Is this a deadlock? I see that there is some change in the threads' state, but it could only be internal to the lock implementation. What else could be causing this behaviour?


Solution

  • It turned out it was a deadlock. The thread holding the lock was not reported as holding any locks in the thread dump, which made it difficult to diagnose.

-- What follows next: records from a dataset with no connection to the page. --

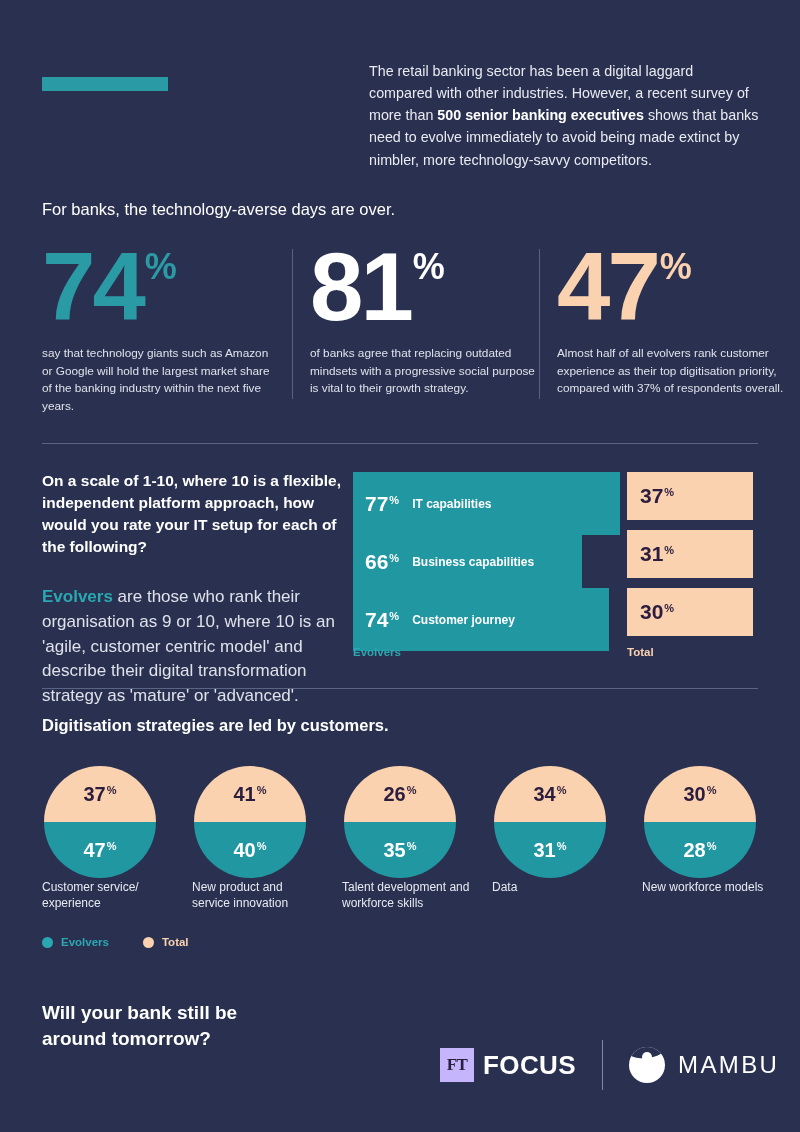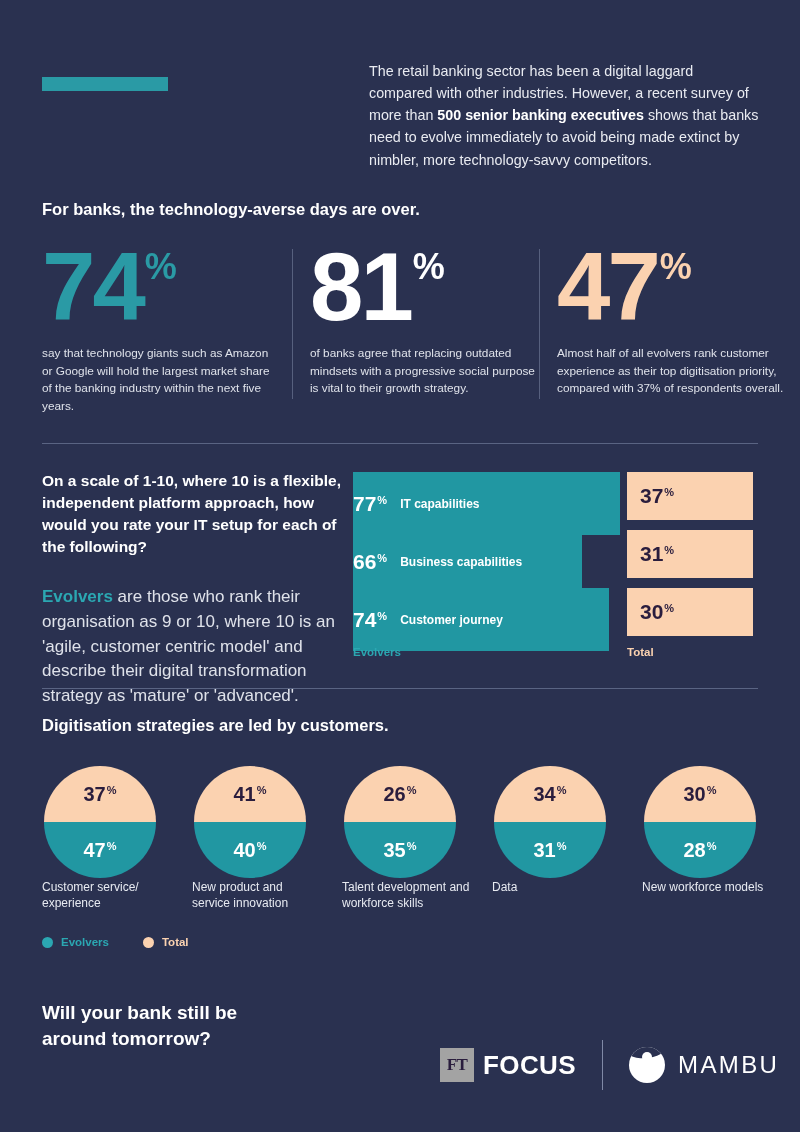--- a/index.html
+++ b/index.html
@@ -31,7 +31,7 @@
 
   .subhead {
     position:absolute; left:42px; top:200px;
-    font-size:16.5px; font-weight:bold; color:#ffffff;
+    font-size:16.5px; font-weight:normal; color:#ffffff;
   }
 
   

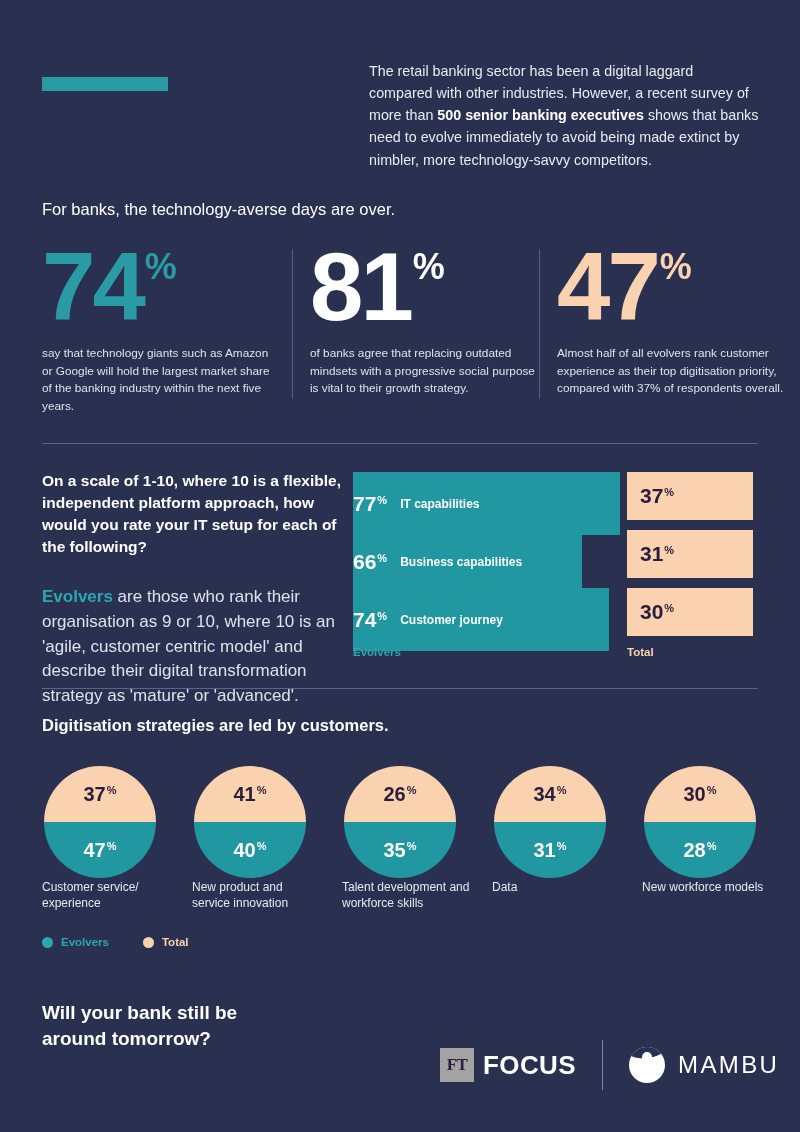--- a/index.html
+++ b/index.html
@@ -79,7 +79,7 @@
   .bar-row { position:relative; height:48px; margin-bottom:10px; }
   .bar-ev {
     position:absolute; left:0; top:0; height:63px; background:#2197a2;
-    display:flex; align-items:center; padding-left:0;
+    display:flex; align-items:center; padding-left:12px;
   }
   .bar-val {
     font-size:21px; font-weight:bold; color:#ffffff; display:flex; align-items:flex-start;

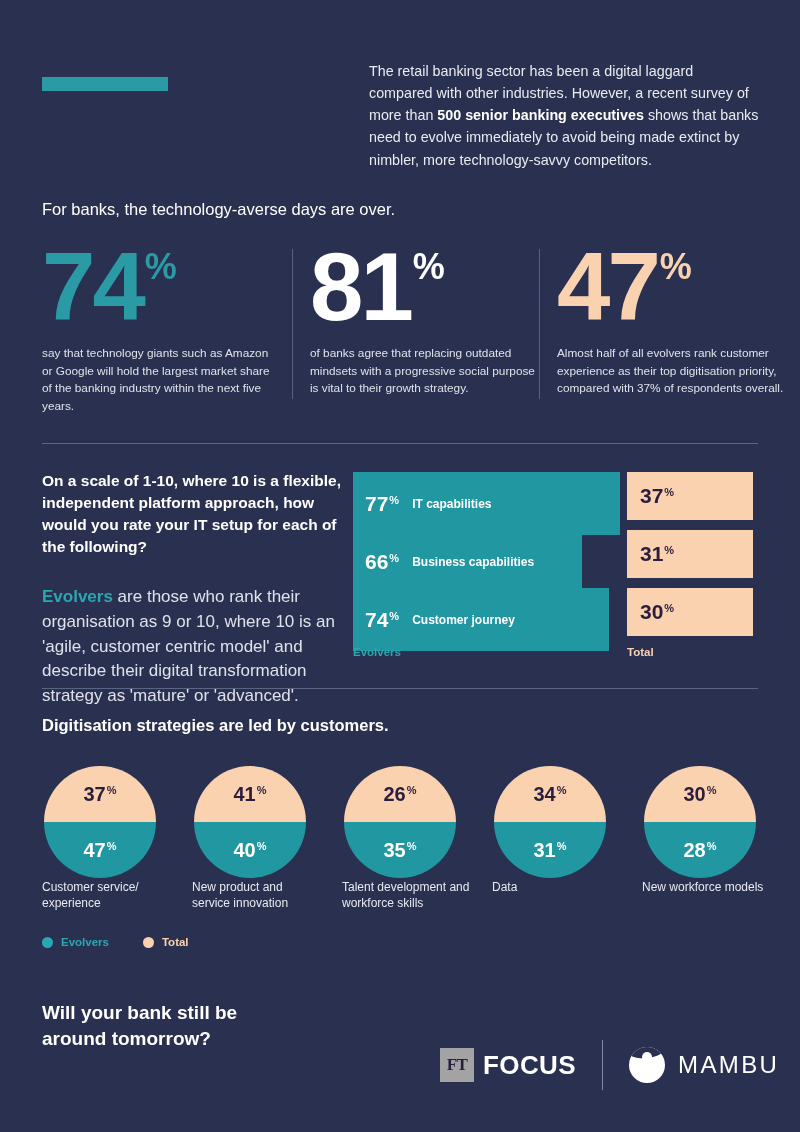--- a/index.html
+++ b/index.html
@@ -140,7 +140,7 @@
   }
   .logos { position:absolute; left:440px; top:1040px; display:flex; align-items:center; }
   .ft-box {
-    width:34px; height:34px; background:#a3a3a3; color:#2a1d3d;
+    width:34px; height:34px; background:#c4b5fd; color:#2a1d3d;
     display:flex; align-items:center; justify-content:center;
     font-family:"Liberation Serif", serif; font-weight:bold; font-size:17px;
     letter-spacing:-0.5px;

    The only way to understand that was to inspect a heap dump of the application. For those interested in how, here's the process step-by-step:

    1. A heap dump was taken at roughly the same time as the thread dumps.
    2. I opened it using Java VisualVM, which comes with JDK.
    3. In the "Classes" view I filtered by the class name of the class that contains the lock as a field.
    4. I double-clicked on the class to be taken to the "Instances" view
    5. Thankfully, there were only a few instances of that class, so I was able to find the one that was causing problems.
    6. I inspected the ReentrantReadWriteLock object kept in a field in the class. In particular the sync field of that lock keeps its state - in this case it was ReentrantReadWriteLock$FairSync.
    7. The state property of it was 65536. This represents both the number of shared and exclusive holds of the lock. The shared holds count is stored in the first 16 bits of the state, and is retrieved as state >>> 16. The exclusive holds count is in the last 16 bits, and is retrieved as state & ((1 << 16) - 1). From this we can see that there's 1 shared hold and 0 exclusive holds on the lock.
    8. You can see the threads waiting for the lock in the head field. It is a queue, with thread containing the waiting thread, and next containing the next node in the queue. Going through it I found the writer-0 and 7 of the 8 reader-n threads, confirming what we know from the thread dump.
    9. The firstReader field of the sync object contains the thread that have acquired the read log - from the comment in the code firstReader is the first thread to have acquired the read lock. firstReaderHoldCount is firstReader's hold count.More precisely, firstReader is the unique thread that last changed the shared count from 0 to 1, and has not released theread lock since then; null if there is no such thread.

    In this case the thread holding the lock was one of the reader threads. It was blocked on something entirely different, which would have required one of the other reader threads to progress. Ultimately it was caused by a bug, in which a reader thread would not properly release the lock, and keep it forever. That I found by analyzing the code, and adding tracking and logging when the lock was acquired and released.